During the Second World War, Harpenden was used to evacuate children from heavily bombed London. However, Harpenden was not totally confident in its safety, as evidenced by the now decaying Bowers Parade air raid shelters, soon to be secured for the future.
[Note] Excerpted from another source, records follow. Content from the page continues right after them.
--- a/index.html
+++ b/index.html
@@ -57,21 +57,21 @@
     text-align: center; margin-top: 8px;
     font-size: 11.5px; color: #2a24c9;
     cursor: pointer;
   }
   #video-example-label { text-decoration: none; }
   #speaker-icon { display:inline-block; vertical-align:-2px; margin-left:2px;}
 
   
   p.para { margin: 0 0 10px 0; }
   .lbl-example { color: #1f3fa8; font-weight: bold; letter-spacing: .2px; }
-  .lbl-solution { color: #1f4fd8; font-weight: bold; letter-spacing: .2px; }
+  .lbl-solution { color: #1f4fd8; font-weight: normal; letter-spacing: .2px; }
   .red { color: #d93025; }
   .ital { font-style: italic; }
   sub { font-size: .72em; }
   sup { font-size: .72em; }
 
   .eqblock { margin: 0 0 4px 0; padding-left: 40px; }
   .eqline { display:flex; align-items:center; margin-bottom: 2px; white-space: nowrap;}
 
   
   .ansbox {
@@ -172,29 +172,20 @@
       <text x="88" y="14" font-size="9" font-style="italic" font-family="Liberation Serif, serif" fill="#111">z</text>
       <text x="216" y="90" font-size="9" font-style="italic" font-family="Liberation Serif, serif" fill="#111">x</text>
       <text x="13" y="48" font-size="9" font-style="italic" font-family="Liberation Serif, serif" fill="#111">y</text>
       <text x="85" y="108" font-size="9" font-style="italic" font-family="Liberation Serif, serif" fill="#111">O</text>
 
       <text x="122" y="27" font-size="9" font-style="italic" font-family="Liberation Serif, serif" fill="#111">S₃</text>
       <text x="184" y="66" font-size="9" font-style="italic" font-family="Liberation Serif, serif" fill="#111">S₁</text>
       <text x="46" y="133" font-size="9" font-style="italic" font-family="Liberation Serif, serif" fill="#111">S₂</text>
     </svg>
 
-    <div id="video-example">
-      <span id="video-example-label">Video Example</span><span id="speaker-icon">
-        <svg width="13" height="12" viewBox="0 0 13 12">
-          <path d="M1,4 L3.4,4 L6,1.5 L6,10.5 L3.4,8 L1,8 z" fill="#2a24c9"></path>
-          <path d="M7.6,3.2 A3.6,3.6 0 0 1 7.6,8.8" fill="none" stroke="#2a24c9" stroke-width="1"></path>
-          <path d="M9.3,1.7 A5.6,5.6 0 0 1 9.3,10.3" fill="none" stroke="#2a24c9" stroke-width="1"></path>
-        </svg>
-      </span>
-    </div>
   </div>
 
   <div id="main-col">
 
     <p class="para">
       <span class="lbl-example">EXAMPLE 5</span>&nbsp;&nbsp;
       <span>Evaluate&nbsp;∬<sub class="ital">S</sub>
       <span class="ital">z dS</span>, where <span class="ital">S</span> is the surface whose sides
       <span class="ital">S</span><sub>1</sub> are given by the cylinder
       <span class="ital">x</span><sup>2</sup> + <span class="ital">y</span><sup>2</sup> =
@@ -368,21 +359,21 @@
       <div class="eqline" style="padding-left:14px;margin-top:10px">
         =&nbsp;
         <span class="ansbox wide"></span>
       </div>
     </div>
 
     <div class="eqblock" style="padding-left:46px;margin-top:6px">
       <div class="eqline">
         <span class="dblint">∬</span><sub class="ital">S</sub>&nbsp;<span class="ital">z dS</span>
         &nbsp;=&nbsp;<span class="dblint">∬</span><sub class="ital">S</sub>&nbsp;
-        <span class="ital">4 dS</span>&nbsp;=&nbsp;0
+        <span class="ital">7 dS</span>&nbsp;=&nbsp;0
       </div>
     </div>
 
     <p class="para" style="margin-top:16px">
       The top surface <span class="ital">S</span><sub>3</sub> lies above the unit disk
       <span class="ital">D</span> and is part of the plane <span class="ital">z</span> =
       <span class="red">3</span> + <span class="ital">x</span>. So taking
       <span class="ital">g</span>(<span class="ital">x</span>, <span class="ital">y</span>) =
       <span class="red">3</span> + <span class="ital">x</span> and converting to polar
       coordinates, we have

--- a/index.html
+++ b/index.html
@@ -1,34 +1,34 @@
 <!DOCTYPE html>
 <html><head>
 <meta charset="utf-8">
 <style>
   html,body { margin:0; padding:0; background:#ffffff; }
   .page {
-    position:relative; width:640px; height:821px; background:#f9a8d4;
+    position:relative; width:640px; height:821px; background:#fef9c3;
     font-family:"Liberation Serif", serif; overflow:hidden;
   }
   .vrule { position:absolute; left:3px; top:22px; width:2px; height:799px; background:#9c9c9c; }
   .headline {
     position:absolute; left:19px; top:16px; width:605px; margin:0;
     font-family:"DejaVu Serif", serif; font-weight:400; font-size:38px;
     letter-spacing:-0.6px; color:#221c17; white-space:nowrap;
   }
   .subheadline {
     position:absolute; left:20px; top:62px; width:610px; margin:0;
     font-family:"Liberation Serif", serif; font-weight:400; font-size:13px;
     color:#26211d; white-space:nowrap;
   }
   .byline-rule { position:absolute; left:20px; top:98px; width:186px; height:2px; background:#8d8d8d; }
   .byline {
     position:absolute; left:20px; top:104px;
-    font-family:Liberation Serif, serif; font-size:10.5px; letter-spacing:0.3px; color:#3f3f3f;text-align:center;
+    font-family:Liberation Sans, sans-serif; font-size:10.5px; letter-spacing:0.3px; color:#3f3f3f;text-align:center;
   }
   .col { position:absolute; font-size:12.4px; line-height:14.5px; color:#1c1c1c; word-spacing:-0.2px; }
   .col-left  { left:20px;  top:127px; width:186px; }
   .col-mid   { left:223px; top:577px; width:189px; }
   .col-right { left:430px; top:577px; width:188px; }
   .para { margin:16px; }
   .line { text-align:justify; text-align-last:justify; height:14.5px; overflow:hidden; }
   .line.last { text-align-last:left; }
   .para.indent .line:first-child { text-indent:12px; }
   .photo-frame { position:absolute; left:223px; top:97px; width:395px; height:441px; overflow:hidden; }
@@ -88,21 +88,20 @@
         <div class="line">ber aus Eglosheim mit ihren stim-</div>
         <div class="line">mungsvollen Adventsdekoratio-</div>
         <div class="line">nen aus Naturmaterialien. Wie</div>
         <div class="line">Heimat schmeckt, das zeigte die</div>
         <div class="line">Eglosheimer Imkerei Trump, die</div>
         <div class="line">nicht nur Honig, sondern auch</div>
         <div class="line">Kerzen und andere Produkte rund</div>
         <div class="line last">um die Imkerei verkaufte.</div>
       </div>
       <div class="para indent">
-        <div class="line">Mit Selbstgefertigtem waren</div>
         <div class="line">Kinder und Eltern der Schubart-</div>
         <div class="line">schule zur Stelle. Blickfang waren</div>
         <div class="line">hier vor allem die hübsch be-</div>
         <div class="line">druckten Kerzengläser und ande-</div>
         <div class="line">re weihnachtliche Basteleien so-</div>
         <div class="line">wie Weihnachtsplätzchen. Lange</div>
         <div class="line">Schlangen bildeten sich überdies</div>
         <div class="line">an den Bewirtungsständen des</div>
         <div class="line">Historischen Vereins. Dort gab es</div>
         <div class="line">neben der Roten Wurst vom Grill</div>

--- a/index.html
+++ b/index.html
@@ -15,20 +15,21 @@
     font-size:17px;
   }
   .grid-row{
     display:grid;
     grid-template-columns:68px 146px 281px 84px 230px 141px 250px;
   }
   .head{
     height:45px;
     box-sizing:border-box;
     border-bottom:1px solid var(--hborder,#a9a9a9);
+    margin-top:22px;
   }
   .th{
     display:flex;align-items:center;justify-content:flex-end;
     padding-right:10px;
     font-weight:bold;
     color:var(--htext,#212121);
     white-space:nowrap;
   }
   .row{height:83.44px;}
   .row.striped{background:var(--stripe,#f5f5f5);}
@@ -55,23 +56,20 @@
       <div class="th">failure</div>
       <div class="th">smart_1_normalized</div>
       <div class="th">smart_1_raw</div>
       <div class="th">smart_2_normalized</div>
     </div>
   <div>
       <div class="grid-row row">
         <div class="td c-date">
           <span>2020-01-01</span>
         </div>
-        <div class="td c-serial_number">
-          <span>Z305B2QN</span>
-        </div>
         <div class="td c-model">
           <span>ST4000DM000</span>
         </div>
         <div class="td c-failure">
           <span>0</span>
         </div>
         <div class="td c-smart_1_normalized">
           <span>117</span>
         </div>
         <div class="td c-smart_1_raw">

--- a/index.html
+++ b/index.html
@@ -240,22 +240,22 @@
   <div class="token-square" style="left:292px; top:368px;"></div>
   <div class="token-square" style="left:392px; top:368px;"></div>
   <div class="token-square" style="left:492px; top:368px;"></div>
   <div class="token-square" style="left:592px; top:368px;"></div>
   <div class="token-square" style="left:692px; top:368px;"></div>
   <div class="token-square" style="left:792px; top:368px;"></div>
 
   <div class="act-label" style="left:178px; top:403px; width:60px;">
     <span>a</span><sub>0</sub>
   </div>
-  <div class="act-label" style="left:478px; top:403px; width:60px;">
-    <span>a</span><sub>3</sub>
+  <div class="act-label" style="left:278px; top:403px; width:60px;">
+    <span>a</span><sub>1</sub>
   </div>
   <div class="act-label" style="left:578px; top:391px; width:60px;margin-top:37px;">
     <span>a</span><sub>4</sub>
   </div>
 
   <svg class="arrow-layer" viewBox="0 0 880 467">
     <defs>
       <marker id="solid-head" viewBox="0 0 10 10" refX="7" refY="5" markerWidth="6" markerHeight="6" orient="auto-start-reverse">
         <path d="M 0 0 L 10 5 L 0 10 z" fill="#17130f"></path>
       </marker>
It has been suggested both that it be used for educational and emergency training purposes.

The Harpenden and District Local History Society has a collection of local material and archives which can be consulted, and holds regular meetings on topics of historical interest.

==Geography==
There are two civil parishes: Harpenden and Harpenden Rural. The town straddles two valleys; a dry valley to the south-west containing the town centre and Harpenden Common, and the valley of the River Lea to the north-east, containing the Batford area.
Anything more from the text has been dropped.